PROVIDED DATA.
•••••
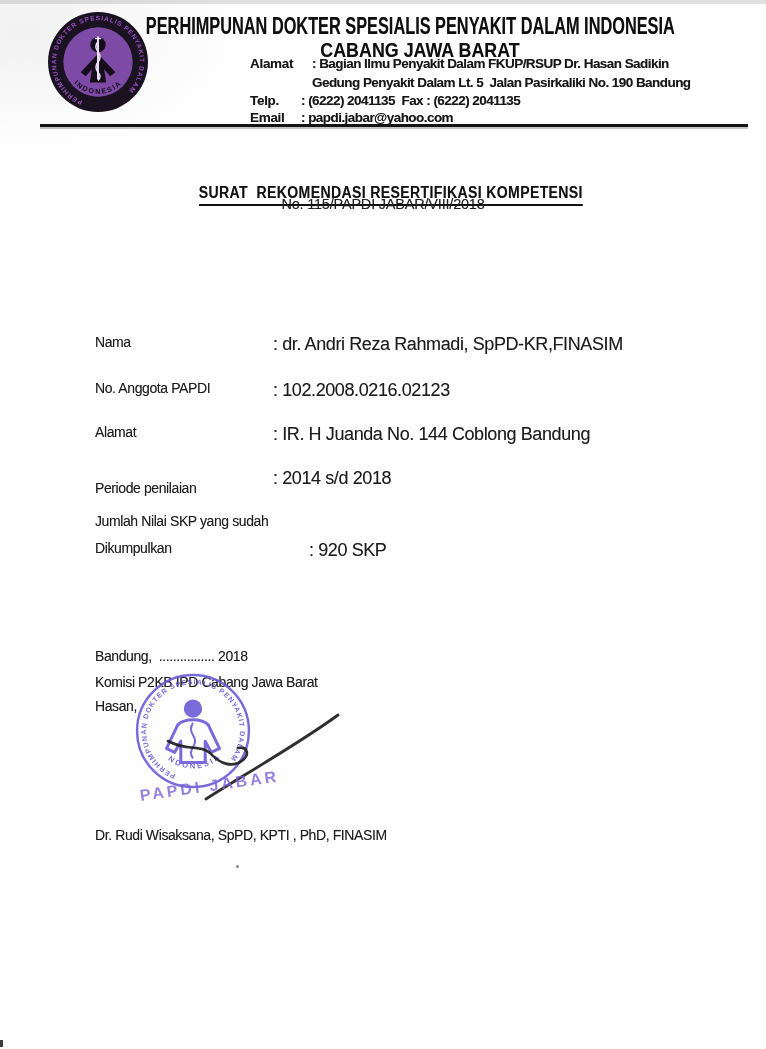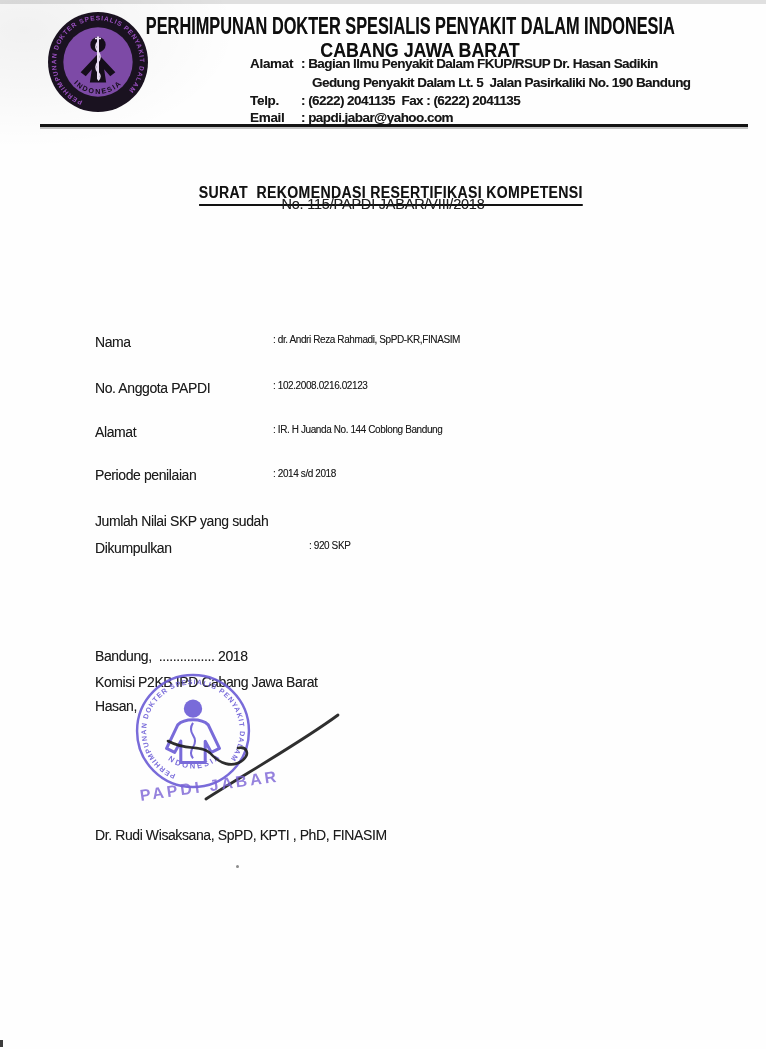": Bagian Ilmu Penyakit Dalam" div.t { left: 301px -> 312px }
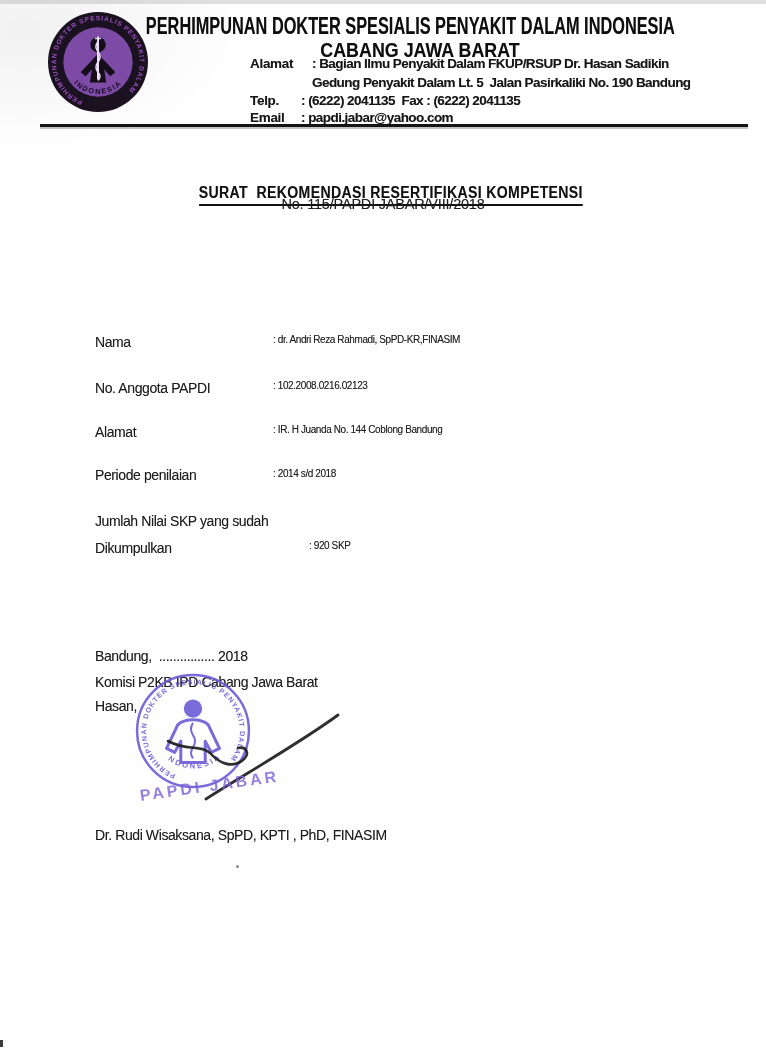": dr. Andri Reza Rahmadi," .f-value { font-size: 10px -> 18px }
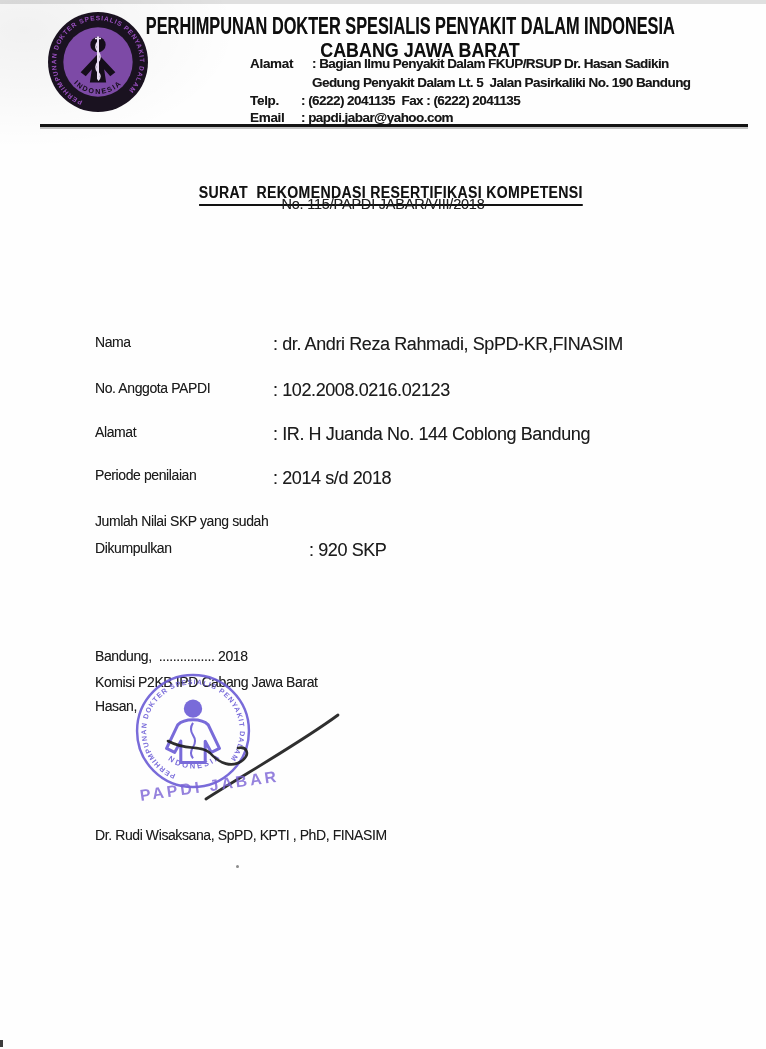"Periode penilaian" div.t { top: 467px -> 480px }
•••••
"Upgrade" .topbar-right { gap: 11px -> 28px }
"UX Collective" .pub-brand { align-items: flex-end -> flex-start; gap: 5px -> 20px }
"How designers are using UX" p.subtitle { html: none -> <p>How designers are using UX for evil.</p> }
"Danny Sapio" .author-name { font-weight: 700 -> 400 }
•••••
WORK REQUEST. In the listing above, find the line containing "html: none ->" and the line containing "font-weight: 700 ->". Output them and every line between, exactly, and nothing else.

FINISHED EXERCISE.
"How designers are using UX" p.subtitle { html: none -> <p>How designers are using UX for evil.</p> }
"Danny Sapio" .author-name { font-weight: 700 -> 400 }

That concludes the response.